The Lovett School in Atlanta provides on-site seated massage services to employees.

Expanding free, onsite massages and yoga

The school also offers employees free, onsite massage services. Given the popularity of the 15-minute massages, the school recently increased their frequency from quarterly to monthly. Free, onsite wellness classes (including yoga and pilates) at the end of the school day reduce the need for teachers to figure out when and how to squeeze exercise into their schedules.

Scheduling medical appointments presents a particularly big challenge to teachers, whose work hours tend to mirror those of many health care providers.

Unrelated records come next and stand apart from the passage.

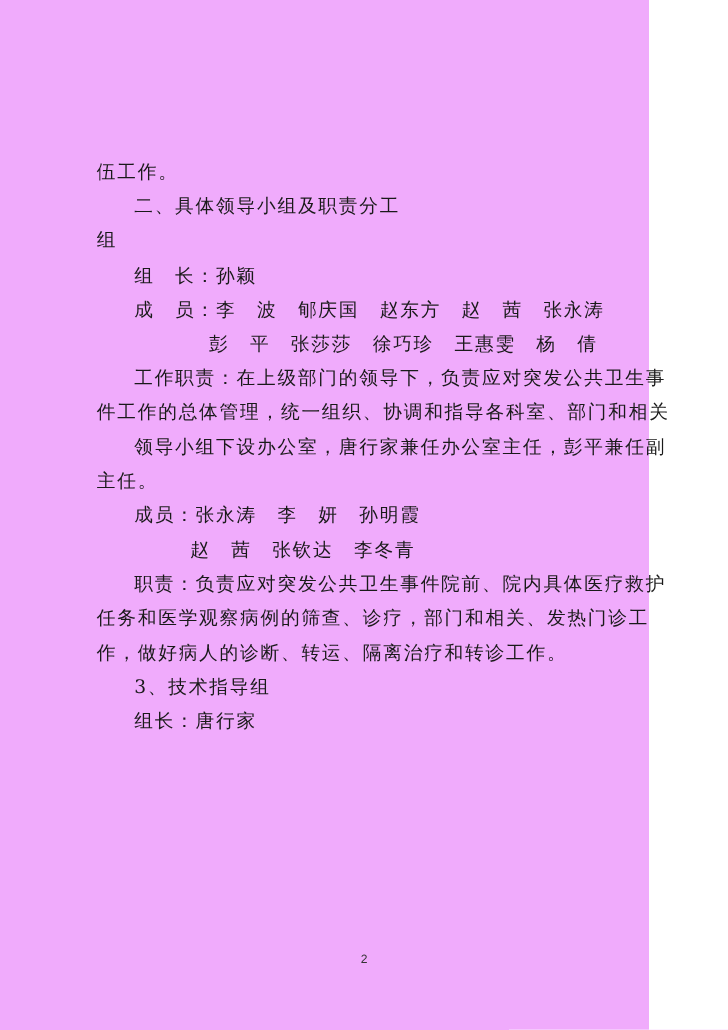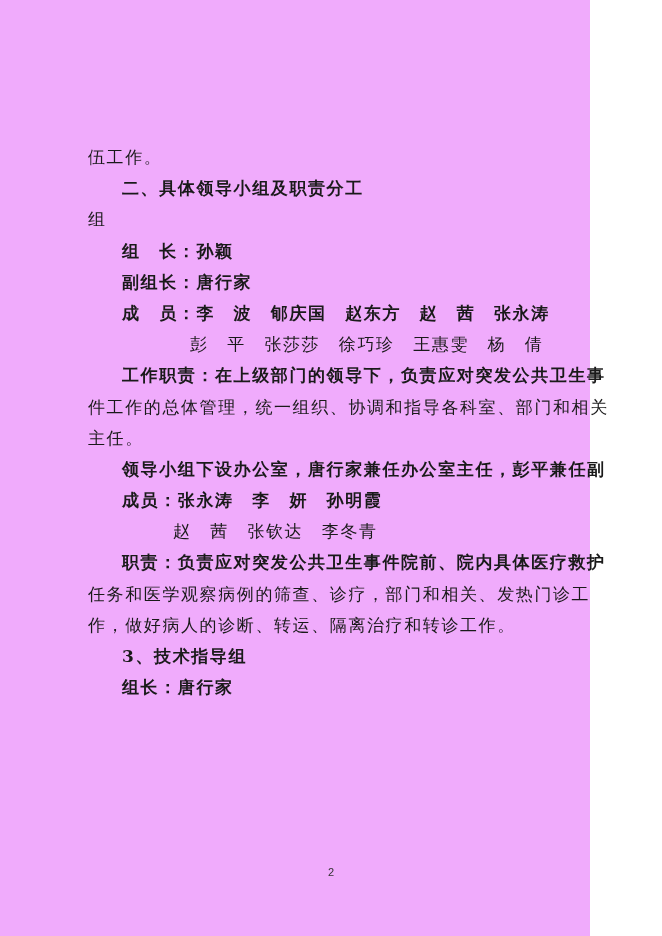"二、具体领导小组及职责分工" .ind { font-weight: bold -> none }
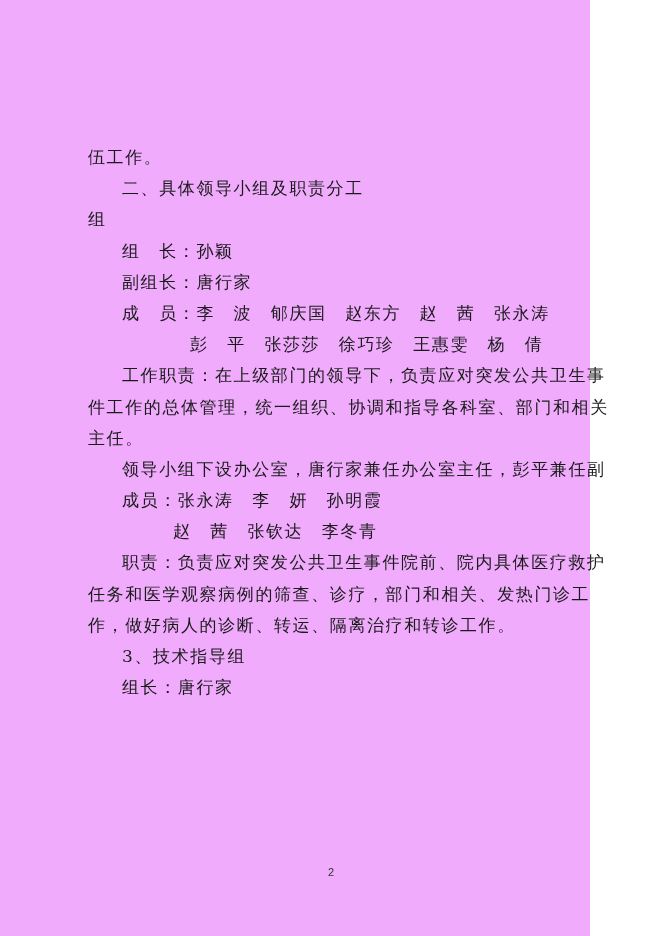"副组长：唐行家" div.line { html: <div>副组长：唐行家</div> -> none }
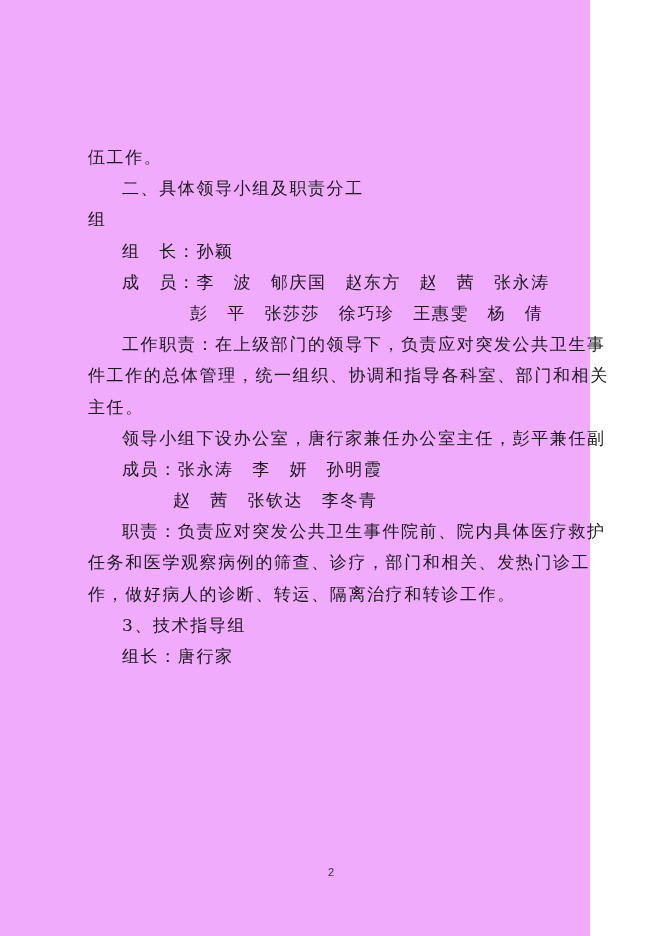"主任。" div.line { order: before "领导小组下设办公室，唐行家兼任办公室主任，彭平兼任副" -> after "领导小组下设办公室，唐行家兼任办公室主任，彭平兼任副" }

At Lovett, twice-a-year onsite dental and mobile mammography clinics (hosted by companies that accept employees’ insurance plans) eliminate the stress of scheduling these important services.

“It’s really useful for people when they don’t have to run to the dentist,” said Heidi Gray, who teaches 9th- and 11th-grade history at Lovett and has worked at the school for 23 years. “Educators have very specific demands related to convenience, because of our schedules. And I think Lovett has been good at identifying things that employees want.”